Records from a dataset
+===+

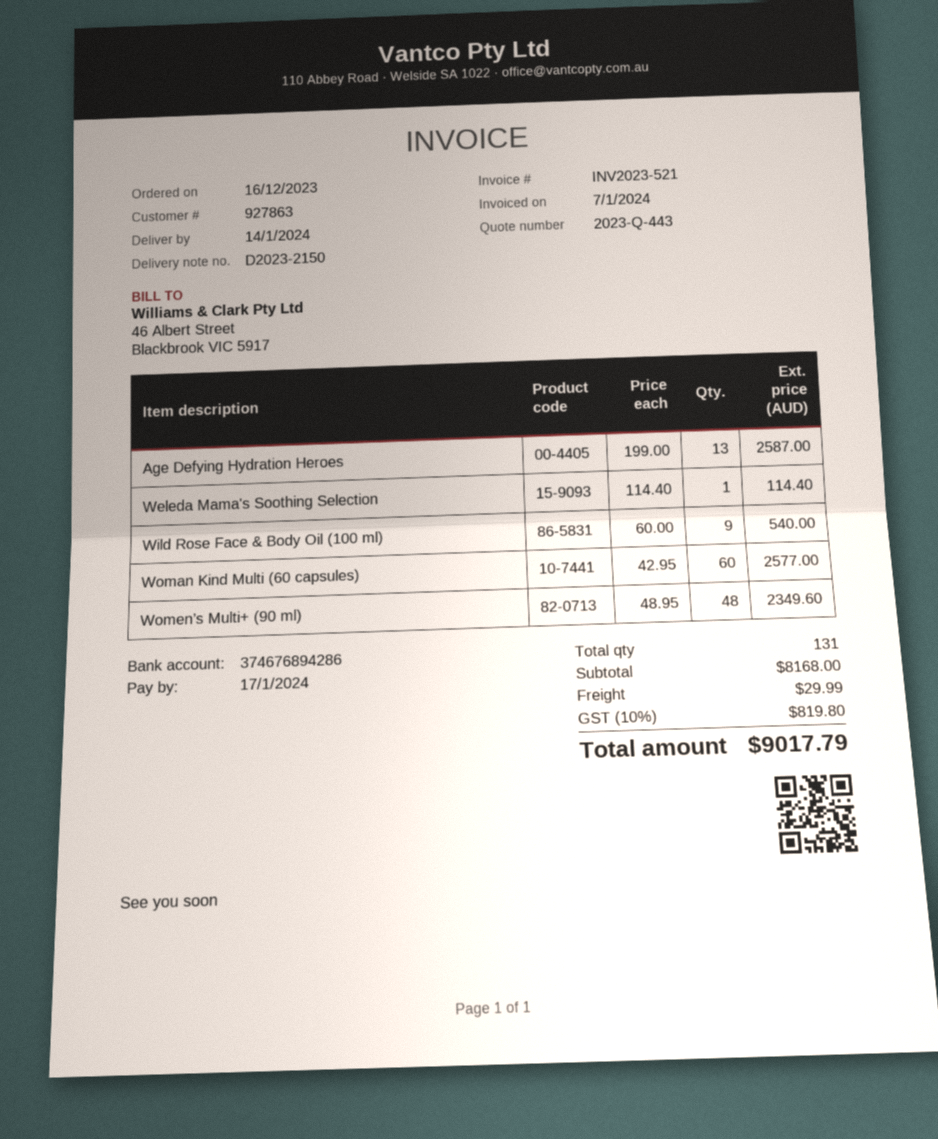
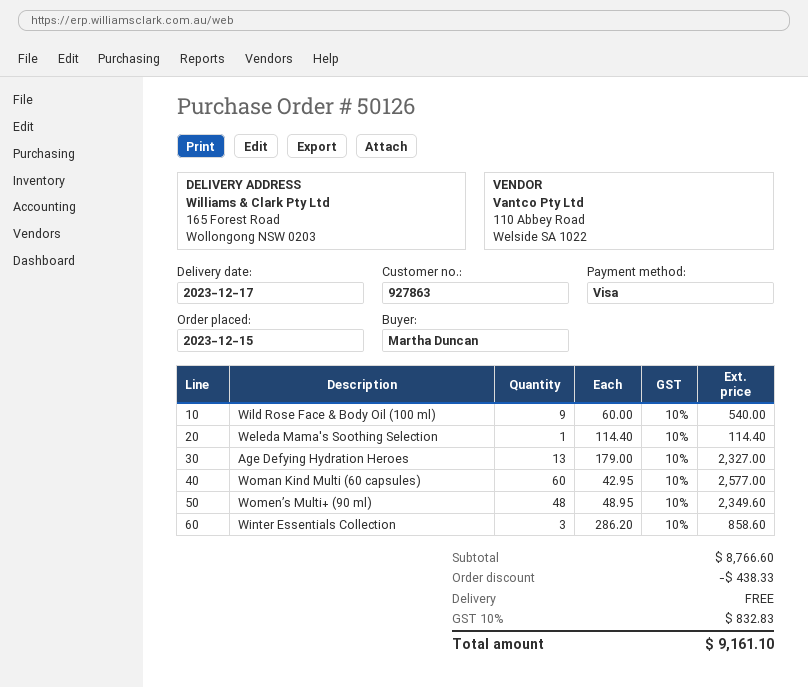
order date: 2023-12-16 -> 2023-12-15
delivery date: 2024-01-14 -> 2023-12-17
Age Defying Hydration Heroes: 13 x 199.00 = 2587.00 -> 13 x 179.00 = 2327.00
Winter Essentials Collection: none -> 3 x 286.20 = 858.60
subtotal: 8168.00 -> 8766.60
discount: none -> 438.33
shipping: 29.99 -> 0.00
tax: 10% = 819.80 -> 10% = 832.83
total: 9017.79 -> 9161.10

+===+

Task details
Please give a word-for-word repetition of the lines from the one containing "delivery date: 2024-01-14 -> 2023-12-17" through the last line of the data above, including both, and nothing besides.

Answer section
delivery date: 2024-01-14 -> 2023-12-17
Age Defying Hydration Heroes: 13 x 199.00 = 2587.00 -> 13 x 179.00 = 2327.00
Winter Essentials Collection: none -> 3 x 286.20 = 858.60
subtotal: 8168.00 -> 8766.60
discount: none -> 438.33
shipping: 29.99 -> 0.00
tax: 10% = 819.80 -> 10% = 832.83
total: 9017.79 -> 9161.10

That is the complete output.